Though… if we have the mechanisms, why the fuck do we still have so many massive time and budget overruns?
And why aren’t we using these on government IT projects?
So many of them fail spectacularly, imagine if we made 1/3rd of the pay into deferred compensation in this format. We could not only see some of these failures coming and plan for them, but we could drive some of these people that cannot deliver a project and turn everything into dragged-out, cost-plus, out of the sector.
>why does the government still pay out so much extra money to their connected contractors?
But of course there are budget- and time-overruns in private contracting as well.
When I’ve seen it, it has typically been one of the following:
- Commissioned personnel pushing through a contract that’ll be good for them but not good for the company
- rank optimism
- VIPs slowing things down by being too busy to have time for you when you need the go-ahead signed
- VIPs slowing things down by being too fucking self-important and unable to get it hard unless they first delay a project by grandstanding
- Seriously don’t get me started on VIPs
- On my tombstone, just write “Sure he’s dead now, but you should see what he did to the other guy once he learned they’d changed the project requirements during the project.”
Sounds like some of these government contracts need what I’ll call “adversarial review”. Imagine, having a department who gets paid by reading through the contract and thinking of all the ways to fuck it up.
Not just some rubber stamp review, but getting paid for all the flaws (and by the magnitude of the flaw) they find.
There’s gotta be some way to bring the rate of costs and fuckups down. Certainly, other countries that are also developed are paying much less for infrastructure.
How do you keep that productive? Criticism is easy, accurate and actionable criticism is hard. Who criticises the critics?
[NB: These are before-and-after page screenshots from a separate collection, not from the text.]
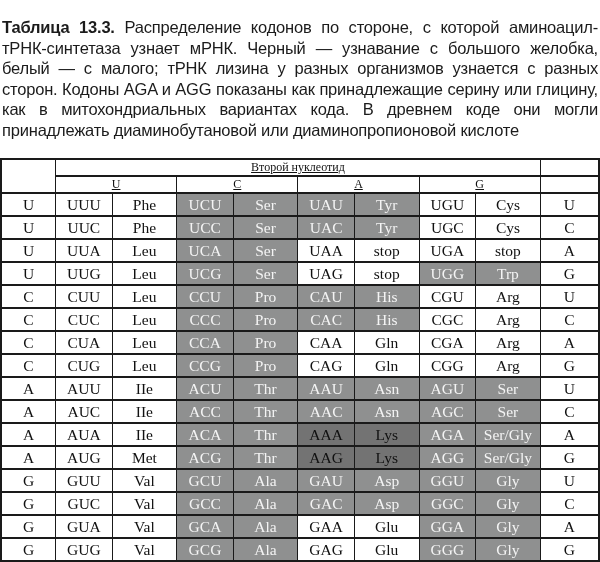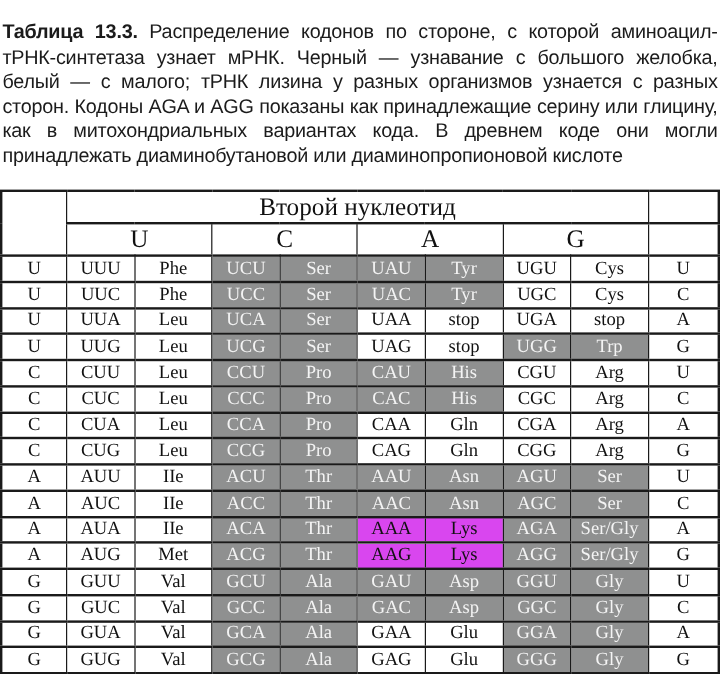--- a/index.html
+++ b/index.html
@@ -48,7 +48,7 @@
     overflow: hidden;
     white-space: nowrap;
   }
-  table.codon thead th { font-size: 21px; }
+  table.codon thead th { font-size: 12px; text-decoration: underline; }
   .shade-d { background: #8f9090; color: #f4f4f4; }
   .shade-l { background: #d946ef; color: #111111; }
 </style>

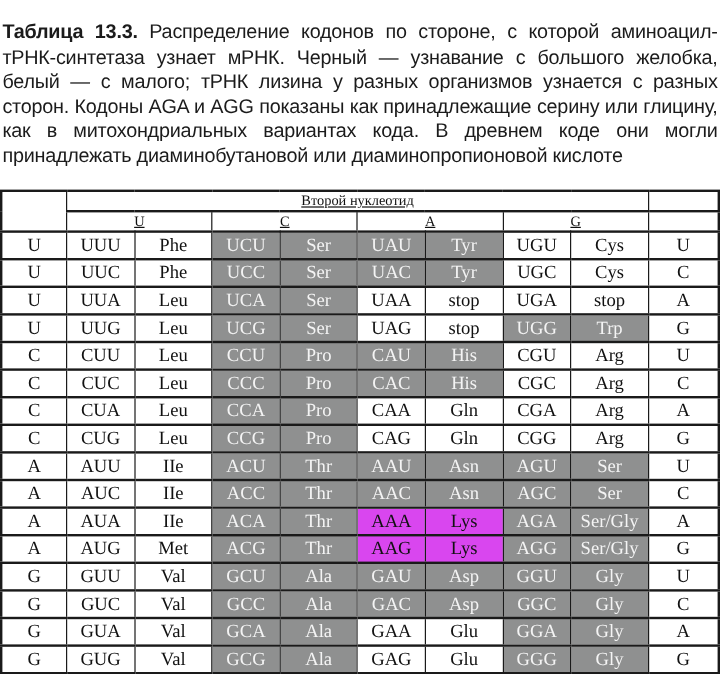--- a/index.html
+++ b/index.html
@@ -50,7 +50,7 @@
   }
   table.codon thead th { font-size: 12px; text-decoration: underline; }
   .shade-d { background: #8f9090; color: #f4f4f4; }
-  .shade-l { background: #d946ef; color: #111111; }
+  .shade-l { background: #737373; color: #111111; }
 </style>
 </head>
 <body>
Scott’s IRB experience for example didn’t even have payouts per criticism, ordinary human and bureaucratic motivations were enough to make it counterproductive.
Perhaps we put a contract synthesizer on top that pits the two sides against each other a few times and decides which criticisms actually matter to the organization, and then we also issue a few more employee deferred compensation instruments based on things like the number and magnitude of change orders.